==== SOURCE DATA
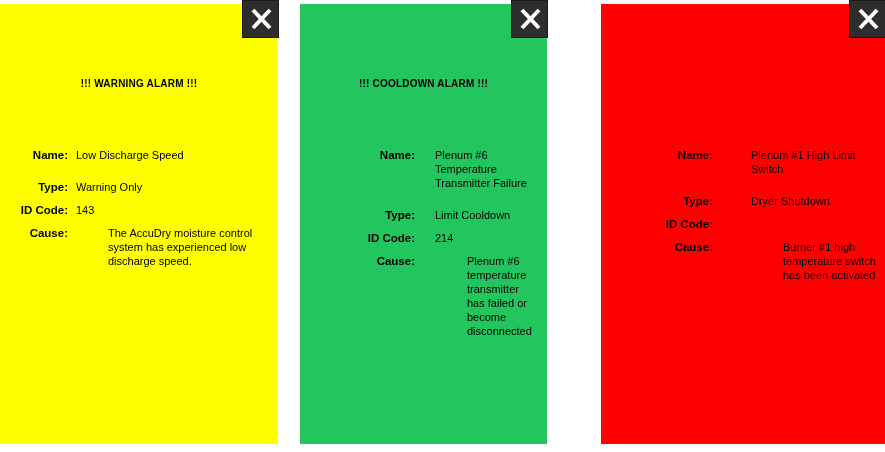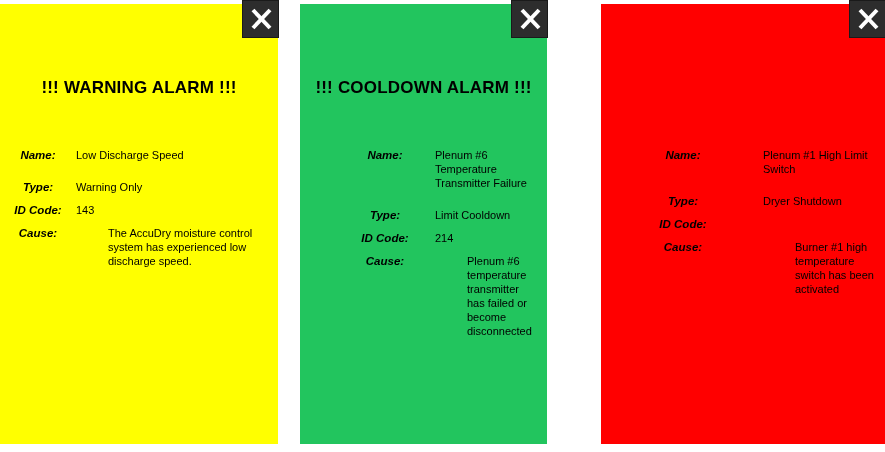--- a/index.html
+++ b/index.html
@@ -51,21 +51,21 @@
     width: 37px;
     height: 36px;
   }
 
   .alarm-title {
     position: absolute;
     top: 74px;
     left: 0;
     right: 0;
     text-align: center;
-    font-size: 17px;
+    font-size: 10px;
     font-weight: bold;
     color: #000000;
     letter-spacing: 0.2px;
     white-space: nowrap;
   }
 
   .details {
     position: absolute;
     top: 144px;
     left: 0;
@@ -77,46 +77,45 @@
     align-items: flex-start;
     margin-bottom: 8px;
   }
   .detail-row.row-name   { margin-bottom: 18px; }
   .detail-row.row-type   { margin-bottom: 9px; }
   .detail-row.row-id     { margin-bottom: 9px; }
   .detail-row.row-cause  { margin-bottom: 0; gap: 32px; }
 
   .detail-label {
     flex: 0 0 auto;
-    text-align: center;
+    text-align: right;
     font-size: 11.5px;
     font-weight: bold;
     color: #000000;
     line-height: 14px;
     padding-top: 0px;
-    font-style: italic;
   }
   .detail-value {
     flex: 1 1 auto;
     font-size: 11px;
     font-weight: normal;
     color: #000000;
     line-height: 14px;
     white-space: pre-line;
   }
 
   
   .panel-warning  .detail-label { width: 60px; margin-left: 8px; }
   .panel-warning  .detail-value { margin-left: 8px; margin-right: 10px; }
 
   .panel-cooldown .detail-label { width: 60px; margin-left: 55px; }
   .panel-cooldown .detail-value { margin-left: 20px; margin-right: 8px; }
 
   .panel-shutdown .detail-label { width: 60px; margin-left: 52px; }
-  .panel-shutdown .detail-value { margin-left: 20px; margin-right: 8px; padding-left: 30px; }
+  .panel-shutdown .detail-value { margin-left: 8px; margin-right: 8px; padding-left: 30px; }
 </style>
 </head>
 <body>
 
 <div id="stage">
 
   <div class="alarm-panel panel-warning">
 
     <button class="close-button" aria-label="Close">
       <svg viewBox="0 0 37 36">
========
■ WORK ORDER:
What is needed is a word-for-word copy of the data, minus its pictures.

■ REPLY:
--- a/index.html
+++ b/index.html
@@ -51,21 +51,21 @@
     width: 37px;
     height: 36px;
   }
 
   .alarm-title {
     position: absolute;
     top: 74px;
     left: 0;
     right: 0;
     text-align: center;
-    font-size: 17px;
+    font-size: 10px;
     font-weight: bold;
     color: #000000;
     letter-spacing: 0.2px;
     white-space: nowrap;
   }
 
   .details {
     position: absolute;
     top: 144px;
     left: 0;
@@ -77,46 +77,45 @@
     align-items: flex-start;
     margin-bottom: 8px;
   }
   .detail-row.row-name   { margin-bottom: 18px; }
   .detail-row.row-type   { margin-bottom: 9px; }
   .detail-row.row-id     { margin-bottom: 9px; }
   .detail-row.row-cause  { margin-bottom: 0; gap: 32px; }
 
   .detail-label {
     flex: 0 0 auto;
-    text-align: center;
+    text-align: right;
     font-size: 11.5px;
     font-weight: bold;
     color: #000000;
     line-height: 14px;
     padding-top: 0px;
-    font-style: italic;
   }
   .detail-value {
     flex: 1 1 auto;
     font-size: 11px;
     font-weight: normal;
     color: #000000;
     line-height: 14px;
     white-space: pre-line;
   }
 
   
   .panel-warning  .detail-label { width: 60px; margin-left: 8px; }
   .panel-warning  .detail-value { margin-left: 8px; margin-right: 10px; }
 
   .panel-cooldown .detail-label { width: 60px; margin-left: 55px; }
   .panel-cooldown .detail-value { margin-left: 20px; margin-right: 8px; }
 
   .panel-shutdown .detail-label { width: 60px; margin-left: 52px; }
-  .panel-shutdown .detail-value { margin-left: 20px; margin-right: 8px; padding-left: 30px; }
+  .panel-shutdown .detail-value { margin-left: 8px; margin-right: 8px; padding-left: 30px; }
 </style>
 </head>
 <body>
 
 <div id="stage">
 
   <div class="alarm-panel panel-warning">
 
     <button class="close-button" aria-label="Close">
       <svg viewBox="0 0 37 36">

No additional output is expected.